Essay·May 2026

Are AI hallucinations fixed yet?

What got better by 2026, what did not, and the setups that cut made-up answers.

By the benchr team · Reviewed May 30, 2026 · View changelog · Figures verified against official sources, 30 May 2026

The honest answer is no. The interesting answer is where the problem went.

Two numbers tell the whole story, and they point in opposite directions. On one test, the best model in 2026 makes things up less than 2% of the time. On another test from the same year, a brand-new reasoning model made things up almost half the time. Both numbers are real. The difference is the task, and that difference is the thing most "hallucinations are basically solved" takes quietly skip over.

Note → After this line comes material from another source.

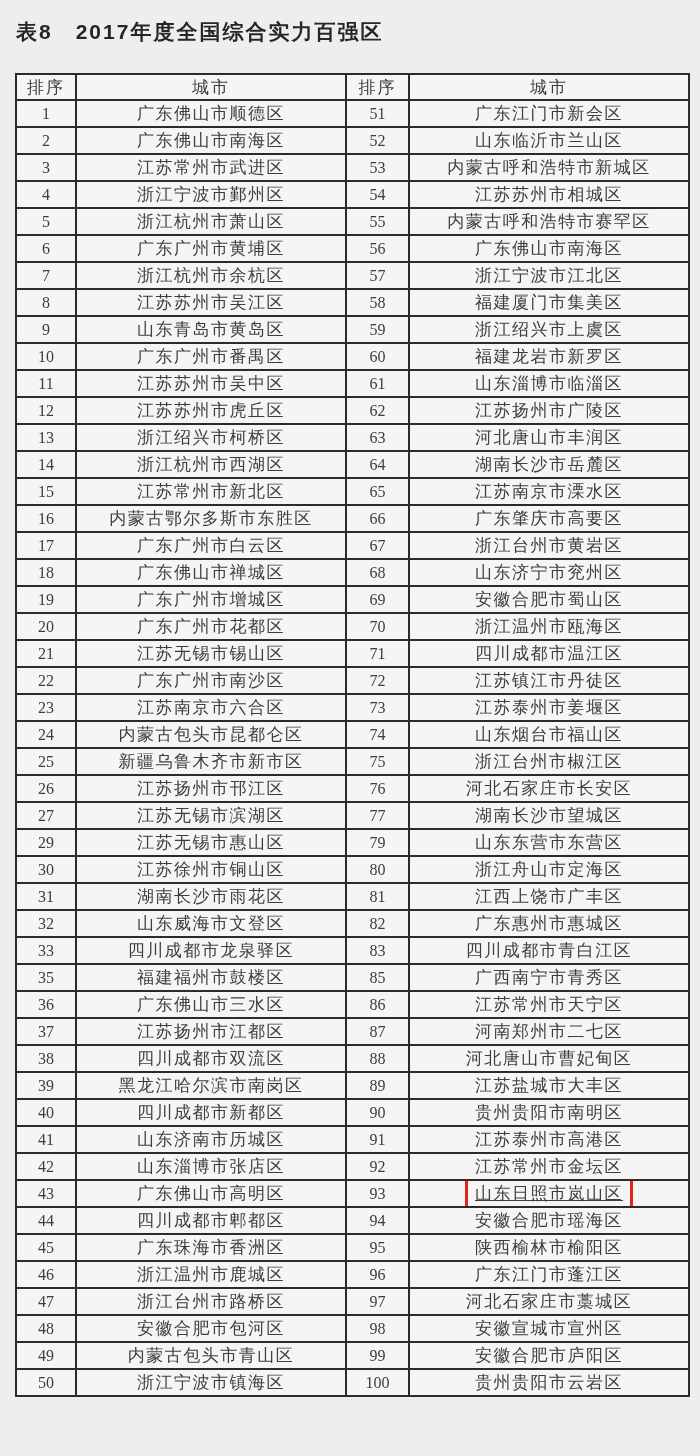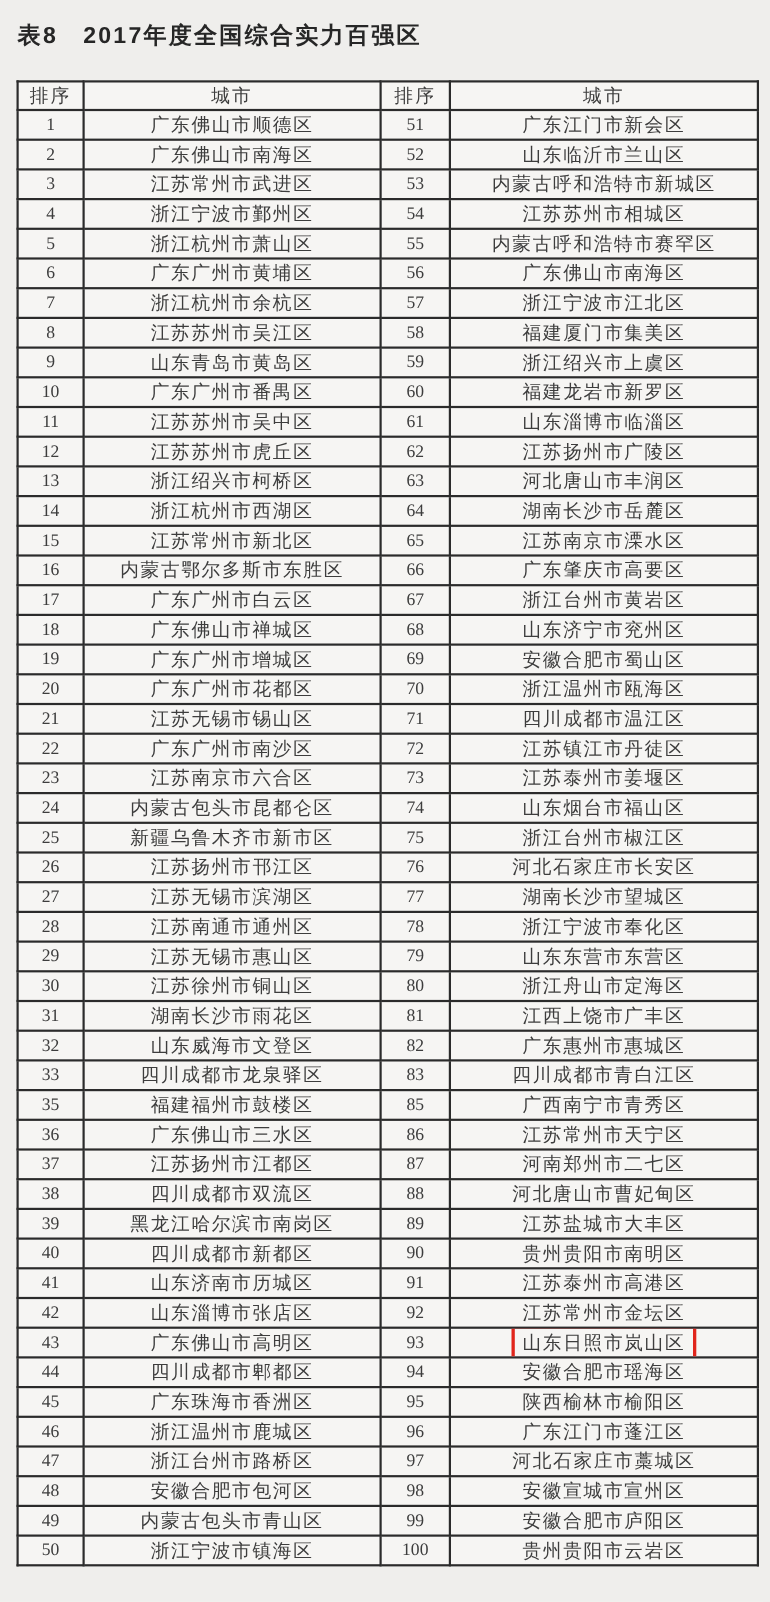"28" tr { html: <tr> <td>28</td> <td><span>江苏南通市通州区</span></td> <td>78</td> <td><span>浙江宁波市奉化区</span></td> </tr> -> none }
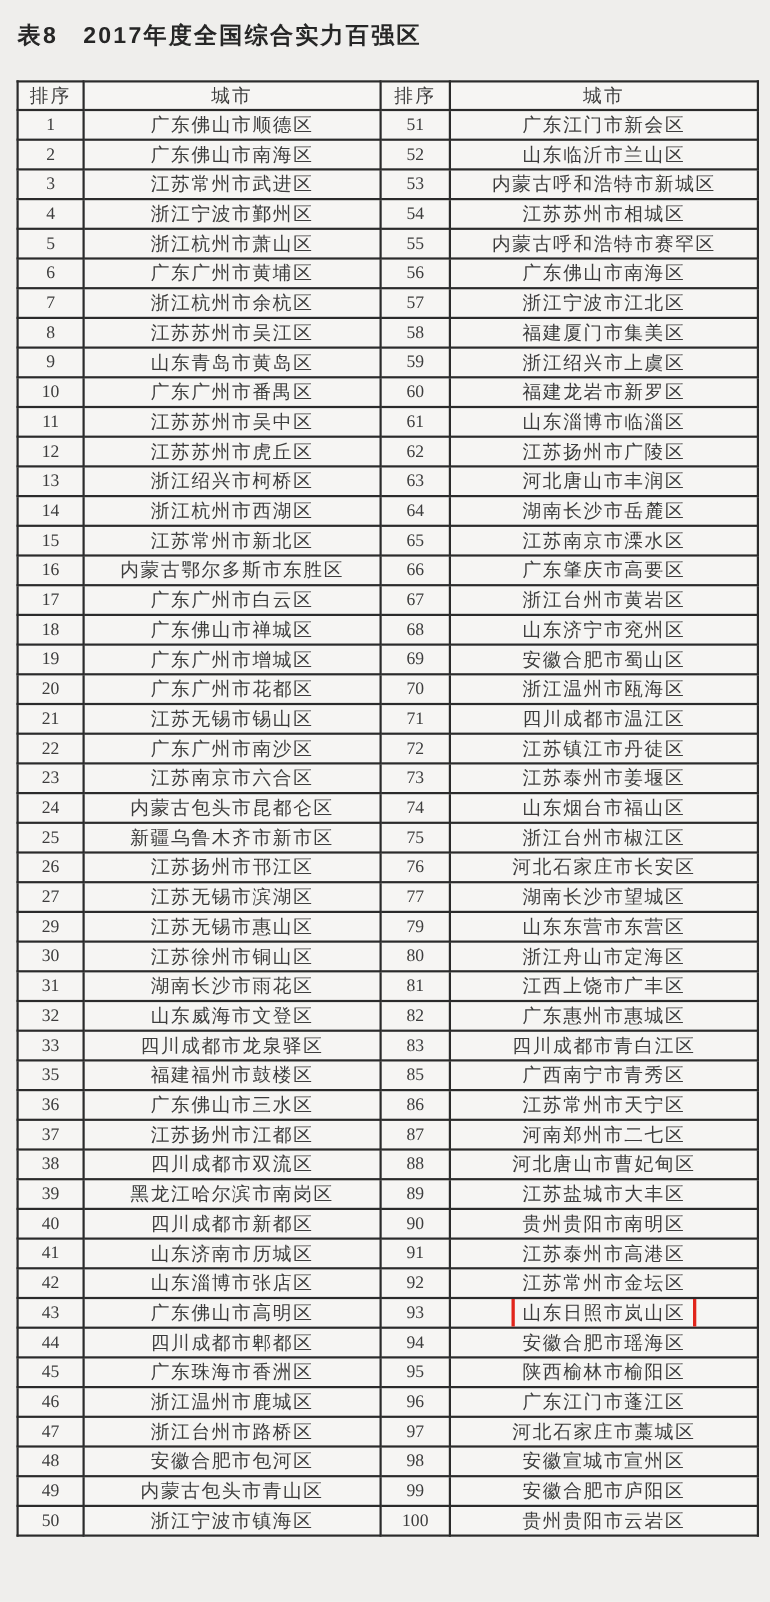"山东日照市岚山区" .city-label.hl { text-decoration: none -> underline }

The number that looks like a win

Vectara keeps a public leaderboard that measures how often a model invents something when it summarizes a document you give it. As of the May 11, 2026 update, the leader is Ant Group's finix_s1_32b at a 1.8% hallucination rate. Behind it, OpenAI's gpt-5.4-nano sits at 3.1% and Google's gemini-2.5-flash-lite at 3.3%. On the older, shorter-document version of the same test, a model once hit 0.7%. Those are great scores. They are also the answer to a narrow question.

Here's the catch you have to hold onto: this test hands the model the source text and grades whether the summary stays faithful to it. It's closer to reading comprehension than to knowing facts about the world. The model isn't being asked "what's true," it's being asked "does this summary match the page in front of you." That's a real skill, and a useful one, but it isn't the thing people mean when they ask whether AI makes stuff up. Most models on that same leaderboard still land in the 7% to 13% range even on this friendly task.

The number that should worry you

Now the other direction. On OpenAI's own PersonQA factual benchmark, the newer reasoning models hallucinated more than the older one. The o1 model scored 16%. Its successor o3 jumped to 33%. And o4-mini hit 48%, wrong on roughly half its answers. This is OpenAI's own system card, not a critic's cherry-pick. It kills the assumption a lot of people carry around, that each new model is automatically more truthful than the last.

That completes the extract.